The above, as well as additional purposes, features, and advantages of exemplary embodiments of the present disclosure will become readily apparent from the following detailed description when read in conjunction with the accompanying drawings. Several embodiments of the present disclosure are illustrated by way of example, and not by way of limitation, in the figures of the accompanying drawings and in which like reference numerals refer to similar or corresponding parts and in which:

FIG. 1 illustrates an exemplary block diagram of a lighting device for semiconductor dark-field detection in accordance with some embodiments of the present disclosure;

FIG. 2 illustrates an exemplary block diagram of a detection system for semiconductor dark-field detection in accordance with some embodiments of the present disclosure;

FIG. 3 illustrates an exemplary flow chart of a lighting control method of some embodiments of the present disclosure;

FIG. 4 illustrates an exemplary flow chart of a semiconductor dark-field detection method of some embodiments of the present disclosure;

FIG. 5 illustrates an exemplary flow chart of a lighting control method of other embodiments of the present disclosure;

fig. 6 shows an exemplary block diagram of the electronic device of an embodiment of the present disclosure.

Detailed Description

The following description of the embodiments of the present disclosure will be made clearly and fully with reference to the accompanying drawings, in which it is evident that the embodiments described are some, but not all embodiments of the disclosure.
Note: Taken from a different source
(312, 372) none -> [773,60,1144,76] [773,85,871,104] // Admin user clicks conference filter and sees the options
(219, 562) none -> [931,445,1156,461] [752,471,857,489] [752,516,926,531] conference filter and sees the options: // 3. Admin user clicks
Based on the embodiments in this disclosure, all other embodiments that may be made by those skilled in the art without the inventive effort are within the scope of the present disclosure.

It should be understood that the terms "comprises" and "comprising," when used in this specification and the claims, specify the presence of stated features, integers, steps, operations, elements, and/or components, but do not preclude the presence or addition of one or more other features, integers, steps, operations, elements, components, and/or groups thereof.
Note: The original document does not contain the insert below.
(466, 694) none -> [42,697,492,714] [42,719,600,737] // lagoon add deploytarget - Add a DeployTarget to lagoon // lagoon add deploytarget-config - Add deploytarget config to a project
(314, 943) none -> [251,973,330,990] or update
It is also to be understood that the terminology used in the description of the present disclosure is for the purpose of describing particular embodiments only, and is not intended to be limiting of the disclosure. As used in the specification and claims of this disclosure, the singular forms "a", "an" and "the" are intended to include the plural forms as well, unless the context clearly indicates otherwise. It should be further understood that the term "and/or" as used in the present disclosure and claims refers to any and all possible combinations of one or more of the associated listed items, and includes such combinations.

As used in this specification and the claims, the term "if" may be interpreted as "when..once" or "in response to a determination" or "in response to detection" depending on the context. Similarly, the phrase "if a determination" or "if a [ described condition or event ] is detected" may be interpreted in the context of meaning "upon determination" or "in response to determination" or "upon detection of a [ described condition or event ]" or "in response to detection of a [ described condition or event ]".

Specific embodiments of the present disclosure are described in detail below with reference to the accompanying drawings.

Exemplary application scenarios

When a machine vision algorithm is used for detecting a semiconductor product, the imaging quality of an image plays a crucial role in the accuracy and reliability of a detection result, and the illumination condition during imaging plays a significant role in the imaging quality of the image. Therefore, in the current semiconductor industry, an annular light source is generally used as a detection light source, so as to ensure uniformity of a detected image.

However, most of the surfaces of the existing core particle products are subjected to coating treatment, and different coating processes can interfere with imaging of the annular light source, so that a phenomenon similar to projection of lamp beads with interference fringes appears in a detected image. This phenomenon seriously affects the imaging uniformity, and results in the influence on the reliability of the semiconductor defect detection result, so that the conventional annular light source cannot meet the high-precision detection requirement of the current semiconductor industry.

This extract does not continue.